A roar and a jump up in bed, first startled his wife into terror, and put the nurse on the defensive.

“ You infernal old strap !" shouted he, as he clutched up a handful of bottles on the table near him and flung them at the nurse, who was near the fire at the time; and she whipped the pot of gruel from the grate, and converted it into a means of defence against the phial-pelting storm.

Mrs. O'Grady rolled herself up in the bed-curtains, while the nurse screeched "murther!” and at last, when O'Grady saw that bottles were of no avail, he scrambled out of bed, shouting, “ Where's my blunderbuss !” and the nurse-tender, while he endeavoured to get it down from the rack, where it was suspended over the mantel-piece, bolted out of the door, which she locked on the outside, and ran to the most remote corner of the house for shelter.

In the mean time, how fared it at Merryvale? Andy returned with his parcel for the squire, and his note from Murtough Murphy, which ran thus :

“ MY DEAR SQUIRE,—I send you the blister for O'Grady, as you insist on it; but I think you won't find it easy to serve him with it.

“Your obedient and obliged,

“ MURTOUGH MURPHY." “ To Edward Egan, Esq. Merryvale.

The squire opened the cover, and when he saw a real instead of a figurative blister, grew crimson with rage. He could not speak for some minutes, his indignation was so excessive. “So !” said he, at last, “ Mr. Murtough Murphy—you think to cut your jokes with me, do you? By all that's sacred! I'll cut such a joke on you with the biggest horsewhip I can find, that you'll remember it. Dear squire, I send you the blister.' Bad luck to your impidence! Wait till awhile agothat's all. By this and that, you'll get such a blistering from me that all the spermaceti in M'Garry's shop won't cure you."

CHAPTER III.

SQUIRE EGAN was as good as his word.
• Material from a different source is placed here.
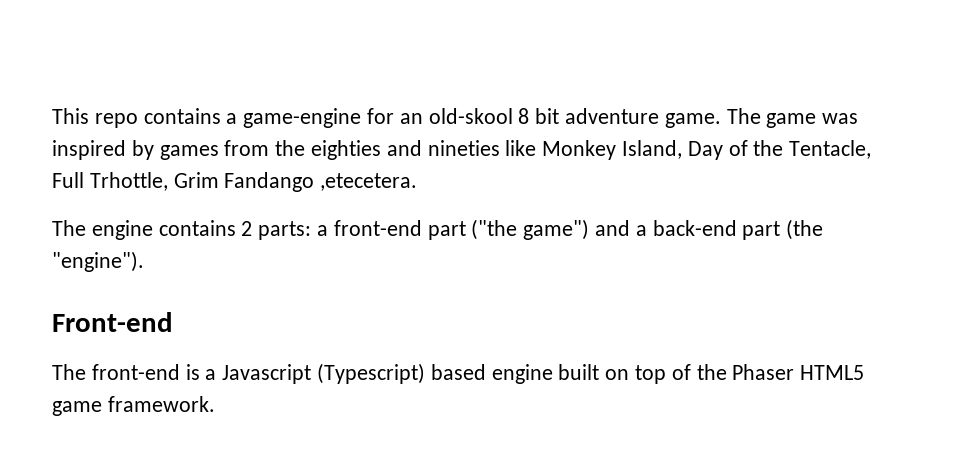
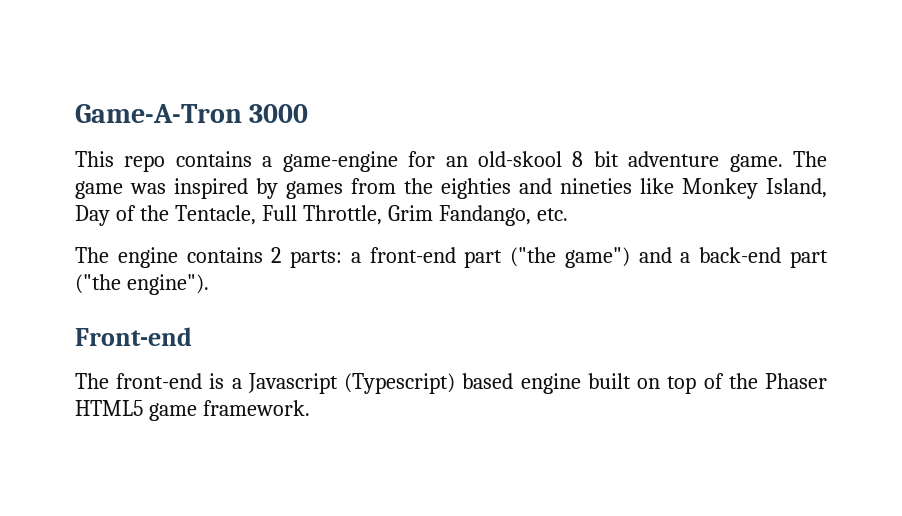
+ Game-A-Tron 3000
- The game was inspired by games from the eighties and nineties like Monkey Island, Day of the Tentacle, Full Trhottle, Grim Fandango ,etecetera.
+ The game was inspired by games from the eighties and nineties like Monkey Island, Day of the Tentacle, Full Throttle, Grim Fandango, etc.
- The engine contains 2 parts: a front-end part ("the game") and a back-end part (the "engine").
+ The engine contains 2 parts: a front-end part ("the game") and a back-end part ("the engine").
He picked out the most suitable horsewhip for chastising the fancied impertinence of Murtough Murphy; and as he switched it up and down with a powerful arm, to try its weight and pliancy, the whistling of the instrument through the air was music to his ears, and whispered of promised joy in the flagellation of the jocular attorney

" We'll see who can make the sorest blister," said the squire. “I'll back whalebone against Spanish flies any day. Will you bet, Dick ?”' said he to his brother-in-law, who was a wild helter-skelter sort of fellow, better known over the country as Dick the Devil than Dick Dawson.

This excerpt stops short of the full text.